Looking at the directive, however – a law King admitted was "ambiguous", the situation is not quite as clear-cut as either King or the Commission make out. For sure, the directive requires immediate disclosure, which would have prevented King's covert operation, but there are exemptions to the rules.

The trouble is that these are not set out in the Directive, but in a separate Commission Regulation, EC No 2273/2003 and, to our reading, Article 9.3 would apply to the Northern Rock situation. This permits information to be withheld while a "stabilisation" operation is in progress, with the proviso that the details are released, "Within one week of the end of the stabilisation period…".

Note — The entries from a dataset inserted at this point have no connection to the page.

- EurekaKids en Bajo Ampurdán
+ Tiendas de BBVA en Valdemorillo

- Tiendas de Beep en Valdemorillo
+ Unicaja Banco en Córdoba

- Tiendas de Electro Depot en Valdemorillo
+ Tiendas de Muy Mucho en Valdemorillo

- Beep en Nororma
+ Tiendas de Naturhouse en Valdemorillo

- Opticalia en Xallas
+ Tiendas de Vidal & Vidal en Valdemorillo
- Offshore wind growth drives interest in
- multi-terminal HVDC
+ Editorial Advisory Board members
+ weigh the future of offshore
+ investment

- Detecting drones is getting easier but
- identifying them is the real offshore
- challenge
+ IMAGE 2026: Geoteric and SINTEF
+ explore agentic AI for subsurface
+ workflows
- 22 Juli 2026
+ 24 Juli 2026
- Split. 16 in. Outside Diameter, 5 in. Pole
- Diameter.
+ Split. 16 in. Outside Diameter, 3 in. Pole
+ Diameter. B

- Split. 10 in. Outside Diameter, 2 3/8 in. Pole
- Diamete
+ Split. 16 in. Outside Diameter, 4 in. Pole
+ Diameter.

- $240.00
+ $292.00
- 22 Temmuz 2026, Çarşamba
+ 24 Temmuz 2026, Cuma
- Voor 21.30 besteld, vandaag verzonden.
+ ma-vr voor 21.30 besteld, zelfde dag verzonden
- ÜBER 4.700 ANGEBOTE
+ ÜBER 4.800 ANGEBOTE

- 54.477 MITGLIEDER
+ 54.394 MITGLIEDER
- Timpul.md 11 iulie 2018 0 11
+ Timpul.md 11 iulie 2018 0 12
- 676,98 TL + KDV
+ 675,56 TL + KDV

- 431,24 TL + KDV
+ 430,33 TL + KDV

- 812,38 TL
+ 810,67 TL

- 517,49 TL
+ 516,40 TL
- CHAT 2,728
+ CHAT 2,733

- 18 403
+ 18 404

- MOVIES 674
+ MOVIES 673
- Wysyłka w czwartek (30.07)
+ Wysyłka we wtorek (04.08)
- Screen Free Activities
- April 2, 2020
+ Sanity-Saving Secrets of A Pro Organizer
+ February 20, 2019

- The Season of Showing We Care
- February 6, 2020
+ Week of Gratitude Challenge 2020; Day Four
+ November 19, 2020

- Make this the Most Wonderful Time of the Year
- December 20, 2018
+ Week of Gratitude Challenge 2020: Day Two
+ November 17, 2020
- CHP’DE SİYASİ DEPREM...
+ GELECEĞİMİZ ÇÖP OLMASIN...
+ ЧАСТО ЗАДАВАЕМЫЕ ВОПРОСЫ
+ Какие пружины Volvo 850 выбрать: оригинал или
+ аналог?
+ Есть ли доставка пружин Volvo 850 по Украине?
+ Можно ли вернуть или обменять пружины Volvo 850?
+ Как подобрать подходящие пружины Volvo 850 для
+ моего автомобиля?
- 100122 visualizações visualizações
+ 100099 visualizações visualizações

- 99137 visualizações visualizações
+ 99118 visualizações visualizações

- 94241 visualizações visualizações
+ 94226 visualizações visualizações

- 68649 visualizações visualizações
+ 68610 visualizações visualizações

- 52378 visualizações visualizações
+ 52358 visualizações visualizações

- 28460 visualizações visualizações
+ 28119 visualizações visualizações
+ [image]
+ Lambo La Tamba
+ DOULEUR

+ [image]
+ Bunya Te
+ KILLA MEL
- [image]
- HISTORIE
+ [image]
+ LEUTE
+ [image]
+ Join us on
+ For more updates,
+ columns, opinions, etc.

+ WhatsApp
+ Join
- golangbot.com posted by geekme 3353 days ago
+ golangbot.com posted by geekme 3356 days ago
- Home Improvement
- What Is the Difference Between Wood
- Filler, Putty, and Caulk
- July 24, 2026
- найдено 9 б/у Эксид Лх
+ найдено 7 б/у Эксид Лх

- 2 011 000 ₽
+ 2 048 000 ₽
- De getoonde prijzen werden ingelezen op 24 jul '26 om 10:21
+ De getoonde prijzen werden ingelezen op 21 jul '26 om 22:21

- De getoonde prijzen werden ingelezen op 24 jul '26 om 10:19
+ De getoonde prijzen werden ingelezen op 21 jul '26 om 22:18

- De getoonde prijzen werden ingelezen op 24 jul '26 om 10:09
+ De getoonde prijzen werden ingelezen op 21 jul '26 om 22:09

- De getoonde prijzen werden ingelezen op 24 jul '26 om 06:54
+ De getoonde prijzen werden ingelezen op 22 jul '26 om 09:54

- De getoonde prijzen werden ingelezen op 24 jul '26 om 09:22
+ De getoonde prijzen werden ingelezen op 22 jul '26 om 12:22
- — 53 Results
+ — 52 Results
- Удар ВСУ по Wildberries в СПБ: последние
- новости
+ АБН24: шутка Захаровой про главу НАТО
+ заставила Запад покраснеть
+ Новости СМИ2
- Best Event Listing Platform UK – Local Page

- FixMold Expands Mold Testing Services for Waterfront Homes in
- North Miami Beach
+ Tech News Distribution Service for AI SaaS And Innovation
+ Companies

Right or wrong, the one thing can be said for certain is that the Governor of the Bank of England thought – or says he thought – that he was prevented from taking the optimal course of action by EU law. The Commission, on the other hand, says there was no bar to such action.

That is what we have come down to – the highest authority in the land is now so confused by the law that now applies to it that, when crucial action was necessary – it failed to take the most appropriate course of action.

This, as they say, is no way to run a railroad – much less a central bank.